[Aim of the exercise]:
Write out the records below exactly as they appear, skipping each picture.

[Dataset excerpts]:
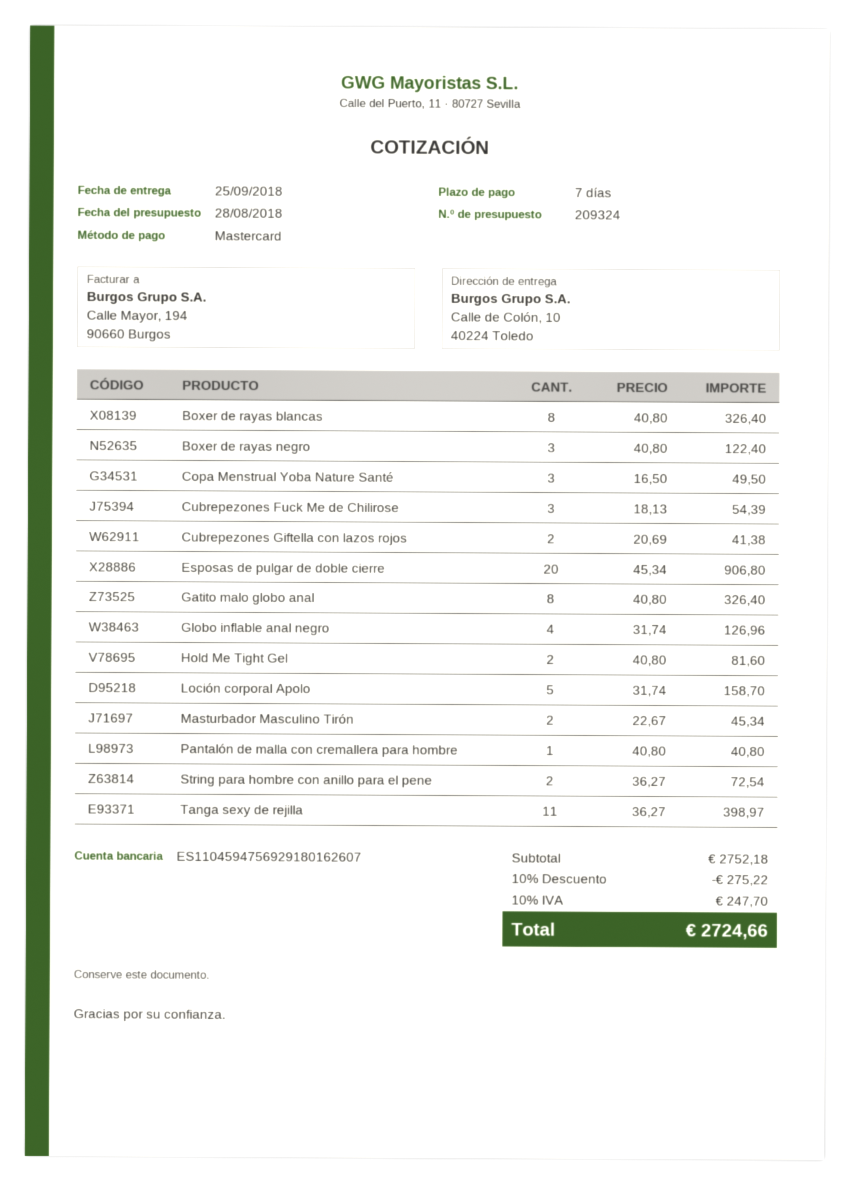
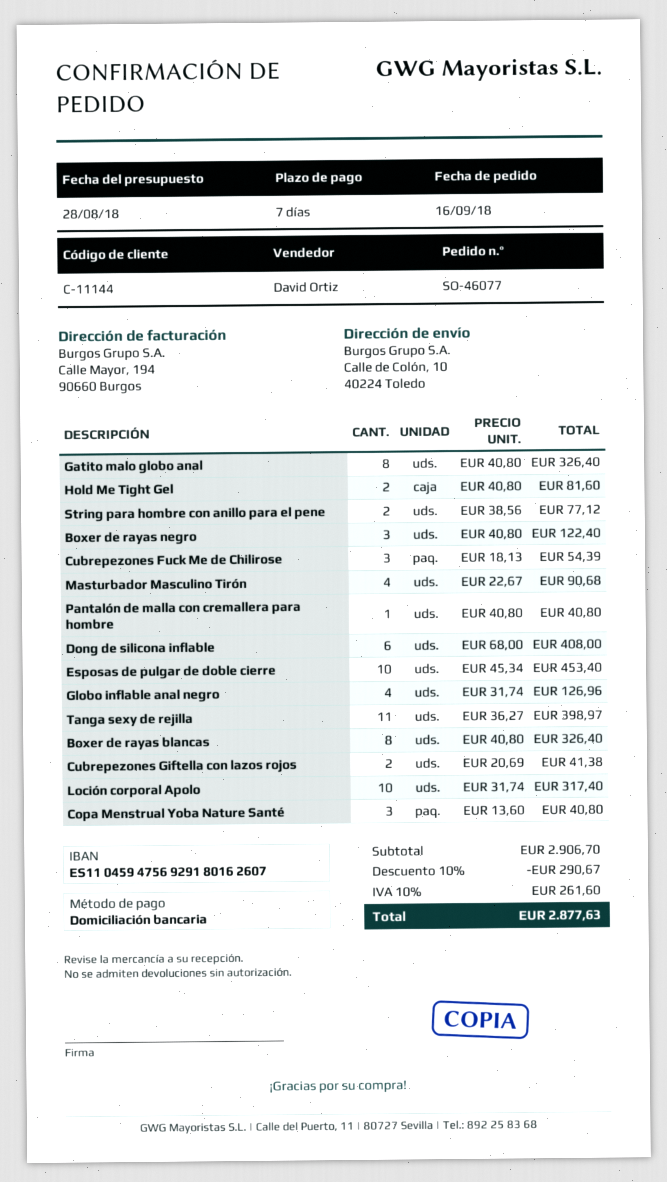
payment method: Mastercard -> direct debit
Copa Menstrual Yoba Nature Santé: 3 x 16.50 = 49.50 -> 3 x 13.60 = 40.80
Esposas de pulgar de doble cierre: 20 x 45.34 = 906.80 -> 10 x 45.34 = 453.40
Loción corporal Apolo: 5 x 31.74 = 158.70 -> 10 x 31.74 = 317.40
Masturbador Masculino Tirón: 2 x 22.67 = 45.34 -> 4 x 22.67 = 90.68
String para hombre con anillo para el pene: 2 x 36.27 = 72.54 -> 2 x 38.56 = 77.12
Dong de silicona inflable: none -> 6 x 68.00 = 408.00
subtotal: 2752.18 -> 2906.70
discount: 10% = 275.22 -> 10% = 290.67
tax: 10% = 247.70 -> 10% = 261.60
total: 2724.66 -> 2877.63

[Solution]:
payment method: Mastercard -> direct debit
Copa Menstrual Yoba Nature Santé: 3 x 16.50 = 49.50 -> 3 x 13.60 = 40.80
Esposas de pulgar de doble cierre: 20 x 45.34 = 906.80 -> 10 x 45.34 = 453.40
Loción corporal Apolo: 5 x 31.74 = 158.70 -> 10 x 31.74 = 317.40
Masturbador Masculino Tirón: 2 x 22.67 = 45.34 -> 4 x 22.67 = 90.68
String para hombre con anillo para el pene: 2 x 36.27 = 72.54 -> 2 x 38.56 = 77.12
Dong de silicona inflable: none -> 6 x 68.00 = 408.00
subtotal: 2752.18 -> 2906.70
discount: 10% = 275.22 -> 10% = 290.67
tax: 10% = 247.70 -> 10% = 261.60
total: 2724.66 -> 2877.63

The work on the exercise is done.